# Extracted information
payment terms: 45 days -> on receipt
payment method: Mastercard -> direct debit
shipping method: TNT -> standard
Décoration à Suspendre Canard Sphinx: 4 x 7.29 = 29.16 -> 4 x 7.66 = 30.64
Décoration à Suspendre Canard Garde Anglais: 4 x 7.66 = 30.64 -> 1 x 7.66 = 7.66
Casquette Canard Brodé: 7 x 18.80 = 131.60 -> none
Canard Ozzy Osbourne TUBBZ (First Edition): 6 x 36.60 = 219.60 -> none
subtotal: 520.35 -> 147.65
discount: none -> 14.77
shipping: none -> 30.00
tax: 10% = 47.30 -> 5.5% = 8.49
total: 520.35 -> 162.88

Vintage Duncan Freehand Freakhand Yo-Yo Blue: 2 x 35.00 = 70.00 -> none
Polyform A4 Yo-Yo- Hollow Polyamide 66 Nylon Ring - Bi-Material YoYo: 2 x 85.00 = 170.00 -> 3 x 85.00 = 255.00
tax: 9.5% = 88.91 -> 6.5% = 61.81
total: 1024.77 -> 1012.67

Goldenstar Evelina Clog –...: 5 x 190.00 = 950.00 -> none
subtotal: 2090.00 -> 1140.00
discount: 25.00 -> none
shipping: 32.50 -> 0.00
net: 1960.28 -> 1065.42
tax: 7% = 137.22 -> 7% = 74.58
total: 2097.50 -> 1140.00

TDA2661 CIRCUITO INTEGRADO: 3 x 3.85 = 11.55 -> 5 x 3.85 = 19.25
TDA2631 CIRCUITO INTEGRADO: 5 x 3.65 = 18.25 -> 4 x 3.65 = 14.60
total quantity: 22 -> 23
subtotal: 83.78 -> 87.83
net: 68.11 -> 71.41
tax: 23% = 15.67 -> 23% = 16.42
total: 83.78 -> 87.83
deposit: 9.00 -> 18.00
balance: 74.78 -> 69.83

# Task brief
The answer is the records above restated word for word from their opening line through the line that holds "Décoration à Suspendre Canard Garde", both included, and nothing else.

# Answer to this problem
payment terms: 45 days -> on receipt
payment method: Mastercard -> direct debit
shipping method: TNT -> standard
Décoration à Suspendre Canard Sphinx: 4 x 7.29 = 29.16 -> 4 x 7.66 = 30.64
Décoration à Suspendre Canard Garde Anglais: 4 x 7.66 = 30.64 -> 1 x 7.66 = 7.66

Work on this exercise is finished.